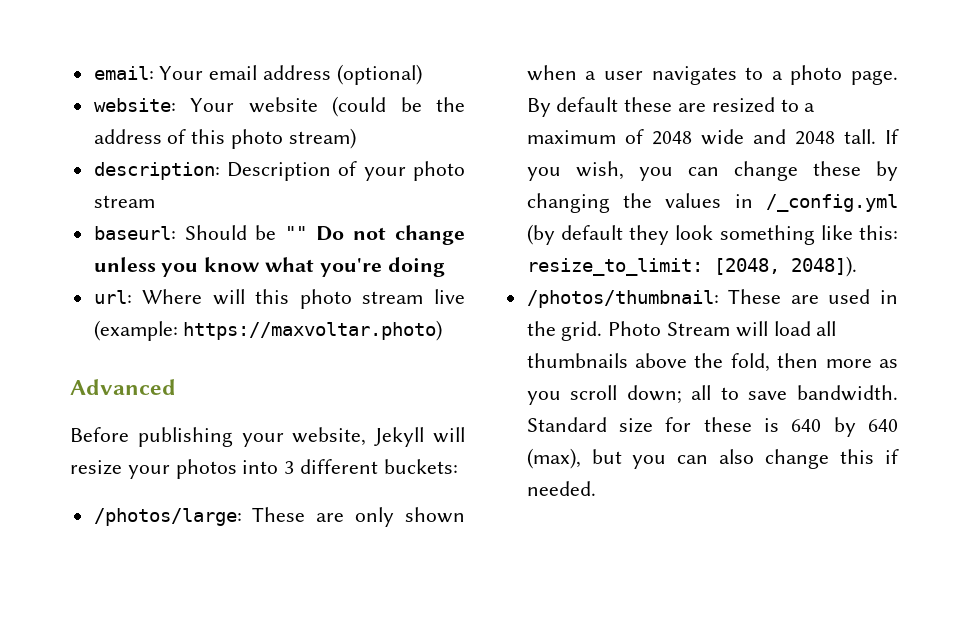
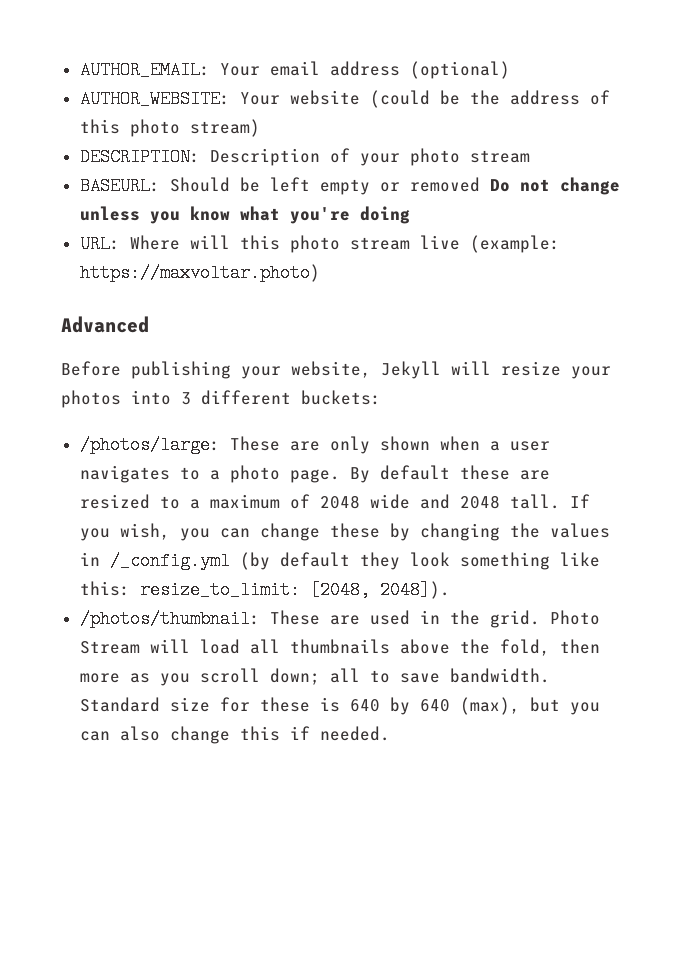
- email: Your email address (optional)
+ AUTHOR_EMAIL: Your email address (optional)
- website: Your website (could be the address of this photo stream)
+ AUTHOR_WEBSITE: Your website (could be the address of this photo stream)
- description: Description of your photo stream
+ DESCRIPTION: Description of your photo stream
- baseurl: Should be "" Do not change unless you know what you're doing
+ BASEURL: Should be left empty or removed Do not change unless you know what you're doing
- url: Where will this photo stream live (example: https://maxvoltar.photo)
+ URL: Where will this photo stream live (example: https://maxvoltar.photo)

----------------

In the material above, please find every line that includes the word "know" and copy it.

- baseurl: Should be "" Do not change unless you know what you're doing
+ BASEURL: Should be left empty or removed Do not change unless you know what you're doing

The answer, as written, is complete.